昭和10年(1935年)以降、日本は日中戦争遂行や総力戦体制構築のため、軍国主義政策を推し進める。映画産業も例外ではなく、この法律によって、日本の映画も娯楽色を極力排除し、国策・軍国主義をうたった映画を強制的に製作させられることになり、その映画の製作においても、脚本の事前検閲や、映画会社(製作・配給元)の許認可制、ニュース映画文化映画の強制上映義務、また外国映画の上映も極力制限された。法案策定には文部省社会教育局の不破祐俊が当たった[2]

前身は明治24年(1891年)の「観物場取締規則」(警視庁令第15号)や大正6年(1917年)の「活動写眞興行取締規則」(警視庁令第12号)(これにすでに「フヰルムの検閲」の語句がある)。他に大正10年(1921年)の「興行物及興行取締規則」(警視庁令第15号)、大正14年(1925年)の「活動写真「フイルム」検閲規則 」(大正14年5月26日内務省令第10号))などがある。

本法は戦時体制下の昭和14年4月5日に公布され、昭和14年10月1日[3]に施行されて、一時映画界に恐慌をきたした[4]

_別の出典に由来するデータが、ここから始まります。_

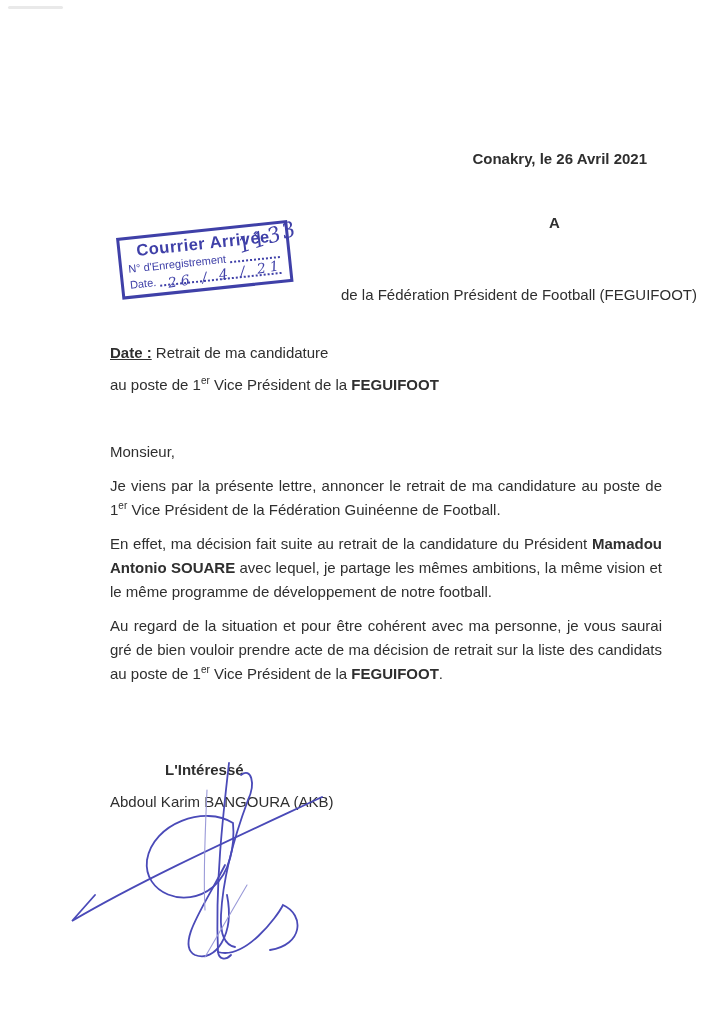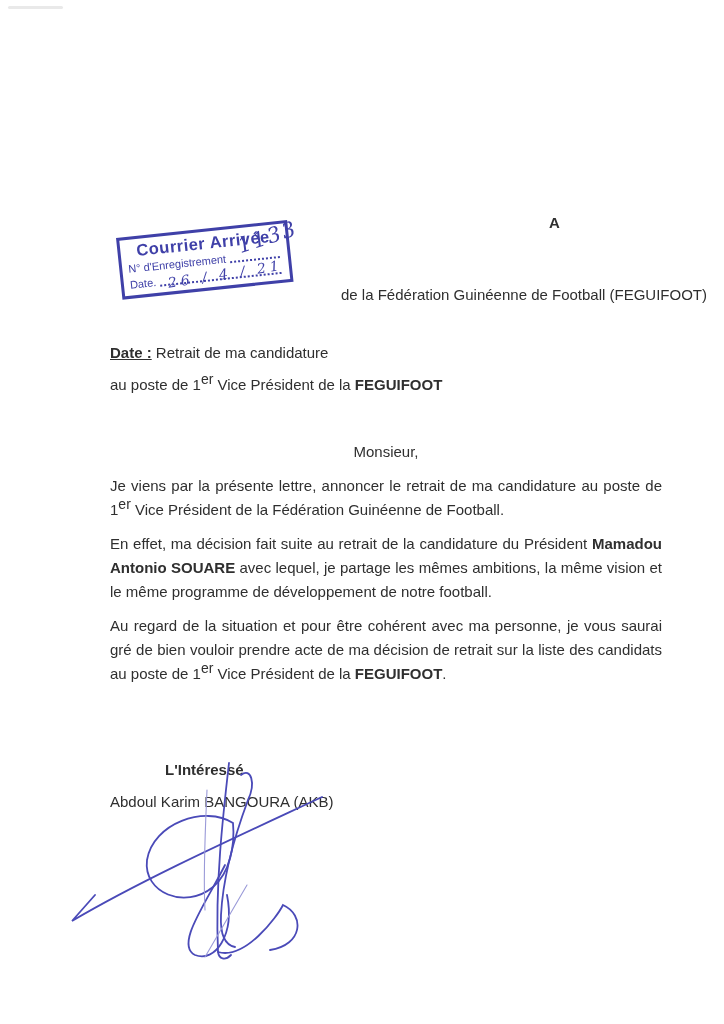--- a/index.html
+++ b/index.html
@@ -65,6 +65,7 @@
 
   <div class="abs scan-streak"></div>
 
+  <div class="abs date-line">Conakry, le 26 Avril 2021</div>
 
   <div class="abs addr-a">A</div>
   <div class="abs addr-2">de la Fédération Guinéenne de Football (FEGUIFOOT)</div>

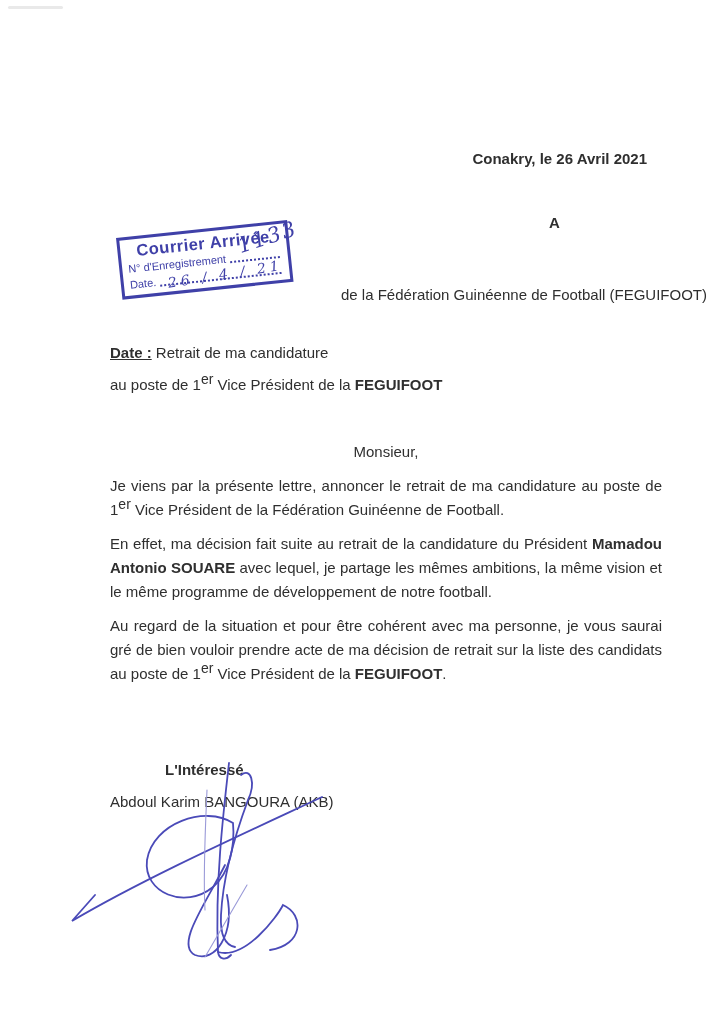--- a/index.html
+++ b/index.html
@@ -68,7 +68,7 @@
   <div class="abs date-line">Conakry, le 26 Avril 2021</div>
 
   <div class="abs addr-a">A</div>
-  <div class="abs addr-2">de la Fédération Guinéenne de Football (FEGUIFOOT)</div>
+  <div class="abs addr-2">de la Fédération Président de Football (FEGUIFOOT)</div>
 
   <div class="abs stamp" style="color: rgb(63, 64, 168);">
     <div class="stamp-title">Courrier Arrivée</div>

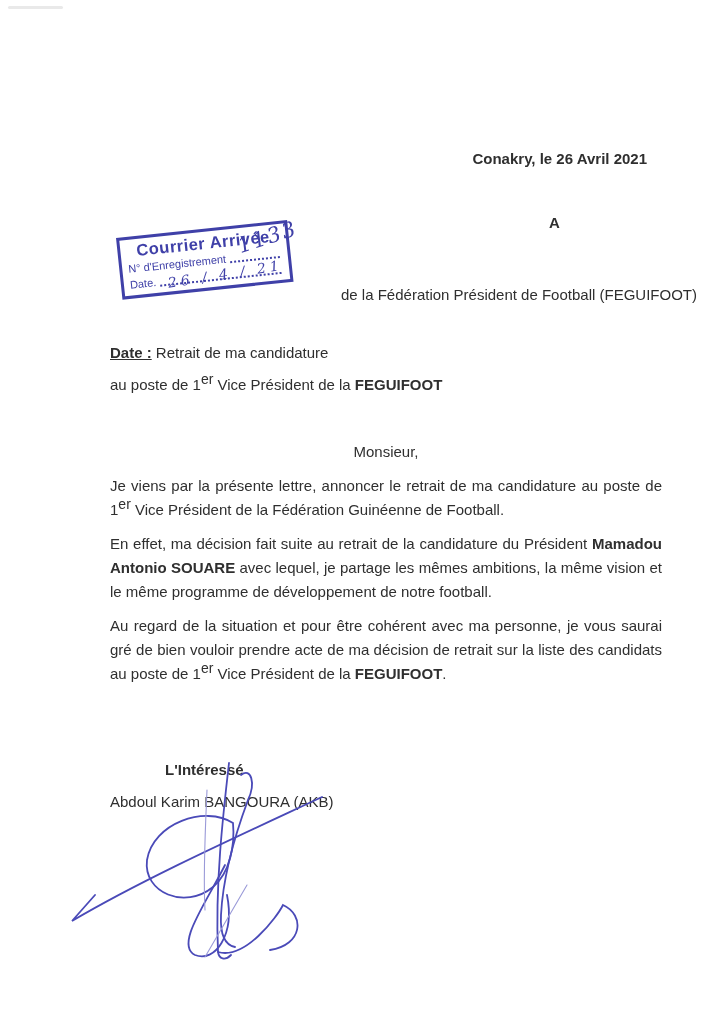--- a/index.html
+++ b/index.html
@@ -14,7 +14,7 @@
   .abs{position:absolute;}
   .b{font-weight:bold;}
   .u{text-decoration:underline;}
-  sup{font-size:14px;line-height:0;vertical-align:super;}
+  sup{font-size:10px;line-height:0;vertical-align:super;}
   .scan-streak{top:6px;left:8px;width:55px;height:3px;background:#e9e9e9;border-radius:2px;}
 
   .date-line{top:150px;right:77px;font-size:15px;font-weight:bold;}

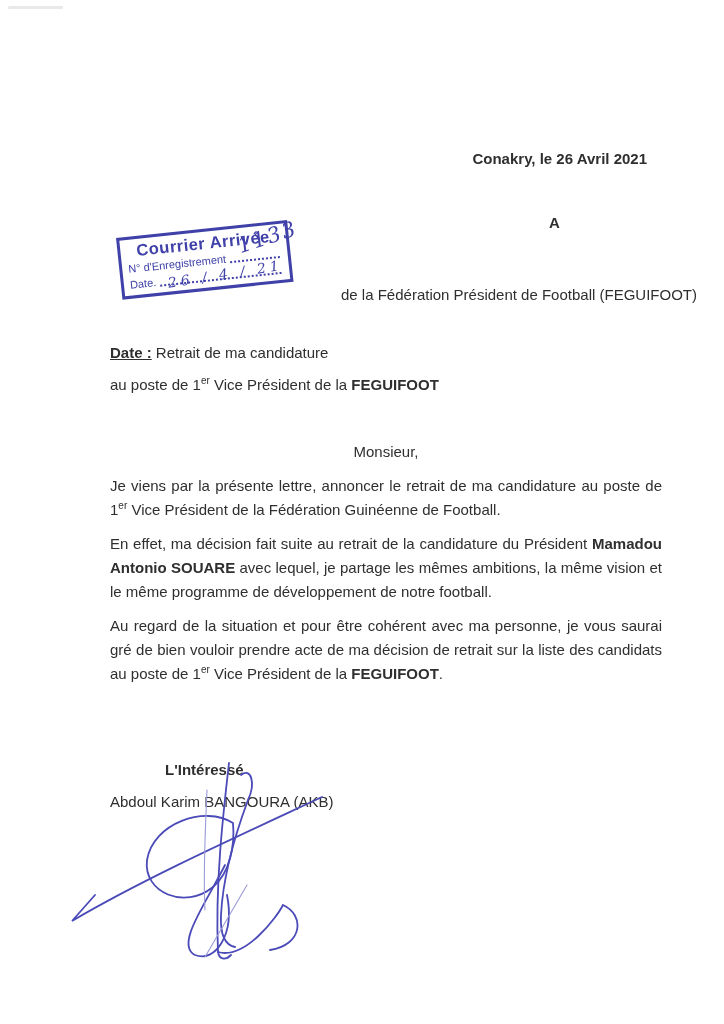--- a/index.html
+++ b/index.html
@@ -52,7 +52,7 @@
 
   .body-block{top:440px;left:110px;width:552px;font-size:15px;line-height:24px;}
   .body-block p{margin:0 0 10px 0;text-align:justify;}
-  .body-block p.no-just{text-align:center;}
+  .body-block p.no-just{text-align:left;}
 
   .sig-role{top:761px;left:165px;font-size:15px;font-weight:bold;}
   .sig-name{top:793px;left:110px;font-size:15px;font-weight:normal;}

この法律によって、日本映画界の各パートで働く者は、政府に登録しなければいかなる部門にも従事することはできなくなり、登録するためには春と秋の年二回行われる「技能審査」という試験を受けなければならなくなったのである。現業の者は既得権が認められ、無試験で登録は下りた。試験は「実技考査」と「性格常識考査」の二部門に分かれ、前者は専門家が「大日本映画協会」から嘱託を受け、後者は文部省内務省の役人が審査に当たった。当時、映画人の多くは「試験がないから」という理由で映画界入りした者ばかりで、この試験は脅威であり、映画人からは「悪法」と呼ばれた[5]

一方、同法施行令では16歳未満の子役や子女に深夜撮影を原則禁じること、親の承諾書を得ることなど[6]労働基準法に先駆けて児童労働を制限する規定が盛り込まれていた。この規定に反したという容疑で1939年12月12日、「愛染かつら完結編」の撮影を行っていた松竹大船撮影所撮影主任が映画法執行規則違反で初逮捕。深夜に田中絹代忍節子らの女優を撮影に従事させた疑い[7]
エピソード

この法では、現職の映画人は無試験で登録は下りたが、昔監督だったスタアや、昔キャメラマンだった監督、昔俳優だった事務員たちは、食料や衣料が配給制だった時代でもあり、「この際、両方の登録をとっておいた方が都合がいい」と、わざわざ試験を受けた者もあった。

「実技考査」では、内田吐夢五所平之助木村荘十二片岡千恵蔵小杉勇といったさまざまな映画人たちが試験官を担当して話題となった。稲垣浩も試験官を命じられたが、春秋二回に施行されるこの試験審査は「頭の痛い、煩わしいものの一つだった」という。

受験者の中にどうしても点のとれない青年がいて、第一回では「もう半年見送って成長を待とう」と委員の意見が一致して落としたが、二回目以降も進歩がなく、三回目、四回目と同様だったため、ついに委員の方が根負けして通してしまった。入社後は小回りが利く便利な役者になり、戦後は助監督に転向の後、監督になったという。審査の意味のなさを物語るエピソードである。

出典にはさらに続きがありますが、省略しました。